Beginning with the line where "[886,326,931,340] data ->" appears, retype every remaining line of the data below, both the first and last included.

* **Dataset excerpts**:
►

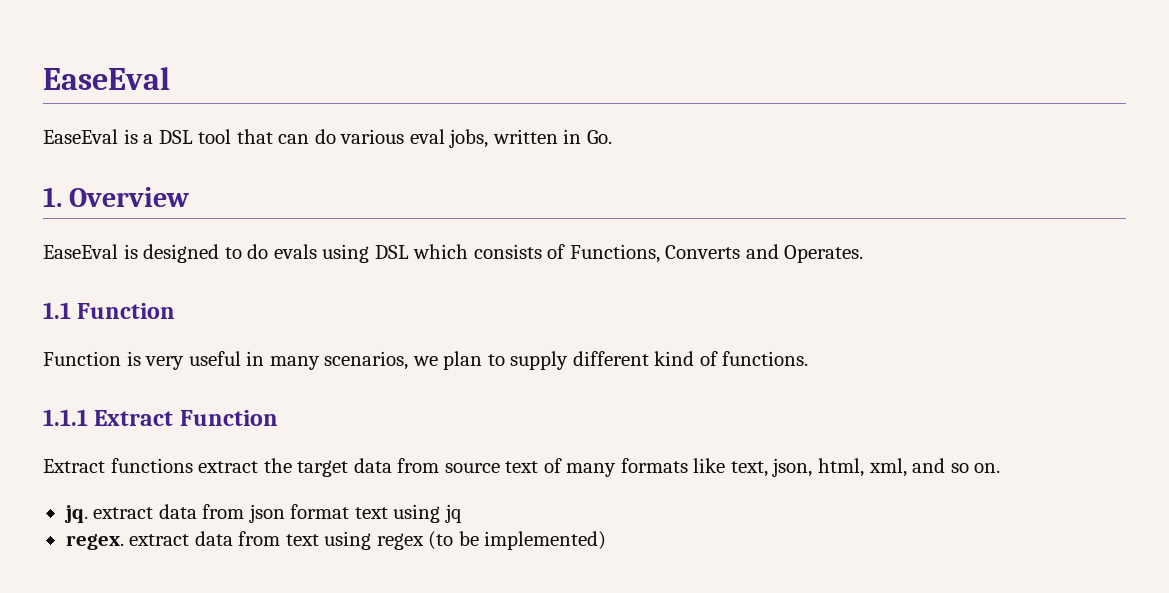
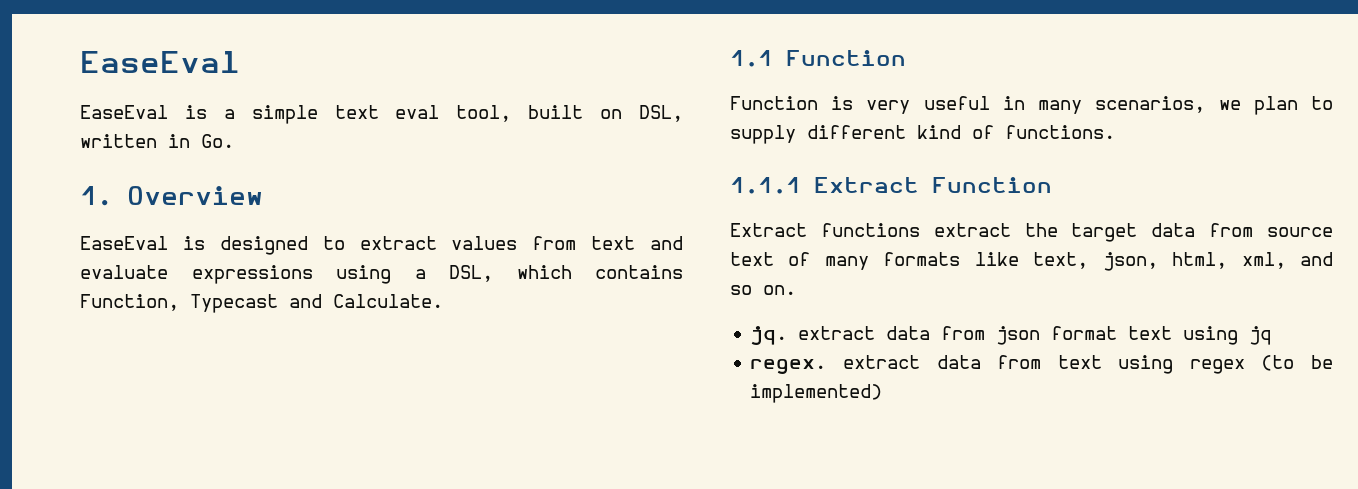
[158,129,489,148] DSL tool that can do various eval jobs, -> [251,105,684,124] simple text eval tool, built on DSL,
[247,244,864,263] do evals using DSL which consists of Functions, Converts and Operates. -> [359,236,683,250] [80,265,683,284] [80,294,443,313] extract values from text and evaluate expressions using a DSL, which contains Function, Typecast and Calculate.

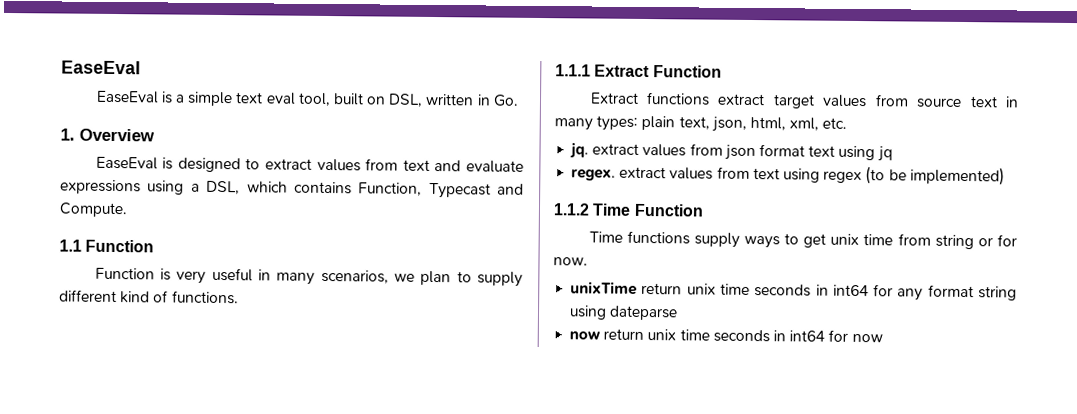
[333,294,443,308] Calculate. -> [59,202,128,218] Compute.
[1024,223,1333,242] [730,252,1019,270] the target data from source text of many formats like -> [772,94,1019,109] [554,115,676,131] target values from source text in many types: plain
[1300,252,1333,266] [730,285,796,295] and so on. -> [822,117,848,129] etc.
[886,326,931,340] data -> [642,143,687,157] values
[936,355,981,369] data -> [669,167,714,180] values
(883, 393) none -> [553,203,704,217] [588,230,1017,250] [553,257,588,266] [570,281,1017,301] [569,305,679,321] [569,328,883,343] // 1.1.2 Time Function // Time functions supply ways to get unix time from string or for now. // unixTime return unix time seconds in int64 for any format string using dateparse // now return unix time seconds in int64 for now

◄

* **Response to this exercise**:
[886,326,931,340] data -> [642,143,687,157] values
[936,355,981,369] data -> [669,167,714,180] values
(883, 393) none -> [553,203,704,217] [588,230,1017,250] [553,257,588,266] [570,281,1017,301] [569,305,679,321] [569,328,883,343] // 1.1.2 Time Function // Time functions supply ways to get unix time from string or for now. // unixTime return unix time seconds in int64 for any format string using dateparse // now return unix time seconds in int64 for now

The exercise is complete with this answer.